By 15 Marzo 2010Dicembre 16th, 2019No Comments

Rossana aveva messo da parte i soldi, per quel viaggio in Indocina, da molto tempo.
Era il sogno della sua vita, un viaggio avventuroso in posti lontani.
Il pomeriggio del giorno prima aveva lasciato le sue due amiche a riposare in albergo ed aveva deciso di concedersi una piccola avventura solitaria.
Così aveva preso a girellare per il grande mercato di quella cittadina disordinata ed affollata.
Imperava il bambù. Sembrava che con questo strano legno ci costruissero tutto, dalle case ai carrettini a mano per portare la merce.
Ad un certo punto era stata avvicinata da un tizio strano che, in un inglese stentato, le aveva proposto di acquistare della droga.
Lei, che non sapeva distinguere la cocaina dalla farina e che al massimo aveva fatto qualche tiro di canna alle scuole superiori, aveva prontamente accettato.
Chissà che gli era preso. Già pensava di rivenderla a caro prezzo (ma a chi?), una volta tornata in Italia e magari, con il ricavato, mettere su, in proprio, un’attività di parrucchiera.
Si era appartata con il tizio in una viuzza laterale e, proprio sul più bello, quando lui aveva tirato fuori una specie di mattoncino incartato e legato con lo spago e lei aveva i soldi in mano, appena presi dal portafogli, era arrivata la polizia.
Quando sentì scorrere il chiavistello della porta della cella, si alzò spaventata, temendo che fosse di nuovo il poliziotto.
Si trovò davanti un omino piccolo e calvo, con un completo beige e la camicia bianca, senza cravatta.
‘buongiorno signorina. Mi chiamo Callari e rappresento il consolato italiano.’
Avrebbe voluto abbracciarlo.
‘Grazie, grazie, per favore mi porti via da questa lurida prigione.’
‘mi spiace contraddirla ma lei non è in prigione …’
‘… e cosa sarebbe allora? Un albergo a cinque stelle.’
‘lei si trova in una cella del posto di polizia locale, ancora.
Evidentemente non ha idea di come siano le prigioni da queste parti, ma ora si sieda e mi lasci parlare.
Non è stato facile riuscire ad incontrarla, e se l’avessero già trasferita in carcere, sarebbe stato quasi impossibile.

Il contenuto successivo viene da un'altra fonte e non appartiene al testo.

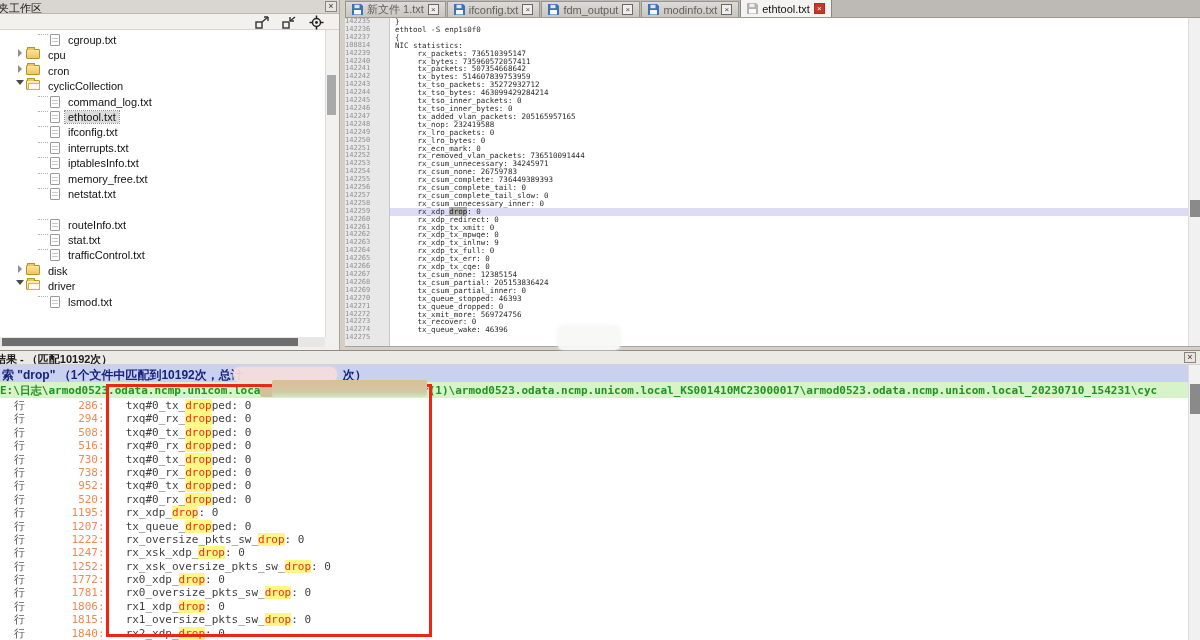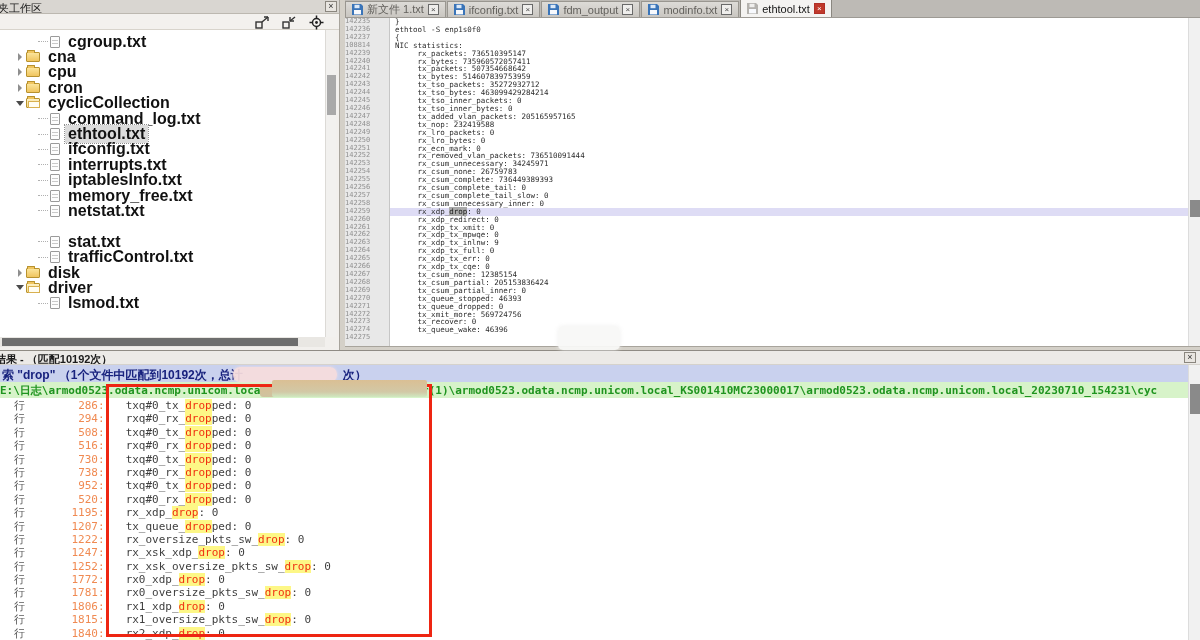"cgroup.txt" .tree-row { align-items: center -> flex-start; font-size: 16px -> 11px; font-weight: bold -> none }
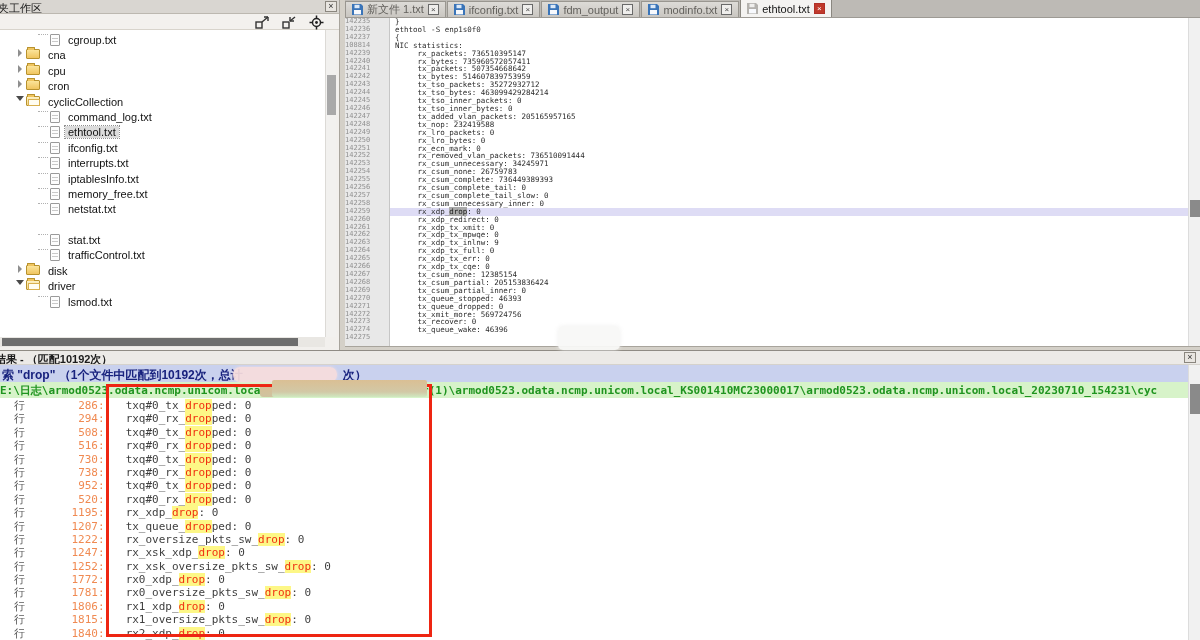"cna" div.tree-row { html: <div> <span> <span></span> </span> <span></span> <span>cna</span> </div> -> none }
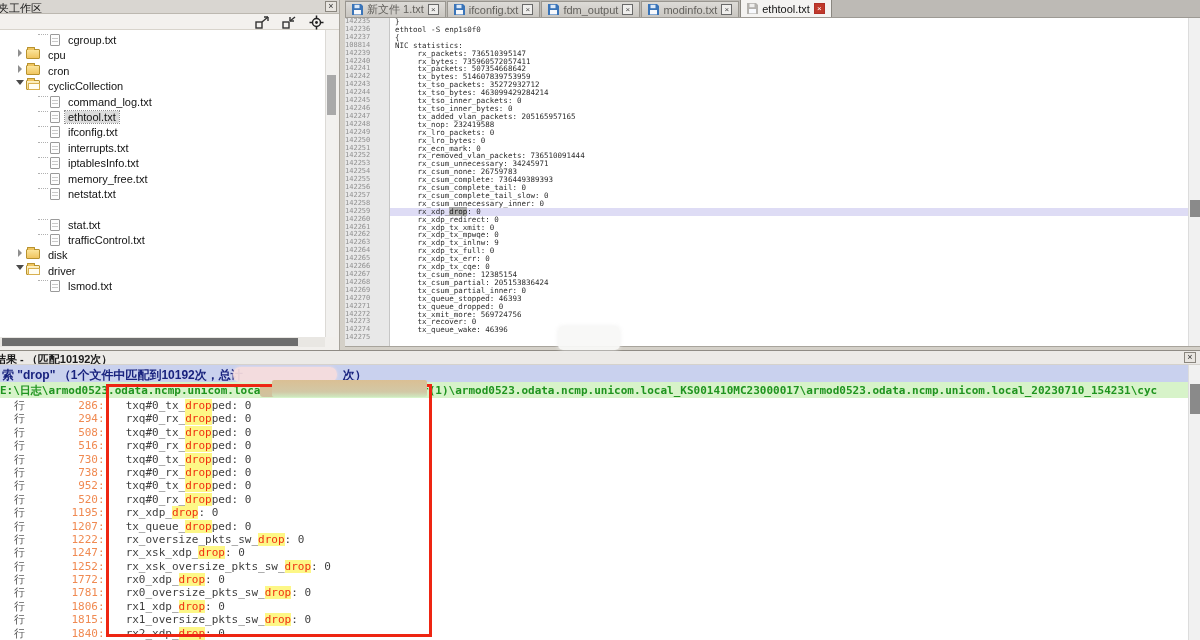"routeInfo.txt" div.tree-row { html: none -> <div> <span></span> <span></span> <span>routeInfo.txt</span> </div> }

Lei ‘ Rossana, se non sbaglio si chiama così?
Rossana, è in un gran brutto guaio.
Da queste parti trattano molto duramente chi traffica droga. Per una cosa del genere sono minimo venti anni di prigione, che, normalmente, vengono scontati per intero.
Proprio due mesi fa ho accompagnato all’aeroporto un nostro concittadino che si è fatto ventidue anni.
Era entrato che ne aveva ventitré soltanto e le posso assicurare che ora sembra un vecchio di settanta.
Sto cercando di trattare con la polizia locale per farla rilasciare, finché la tengono qui, lei è relativamente al sicuro, ma se dovessero formalizzare l’arresto, potrei fare ben poco per tirarla fuori dai guai.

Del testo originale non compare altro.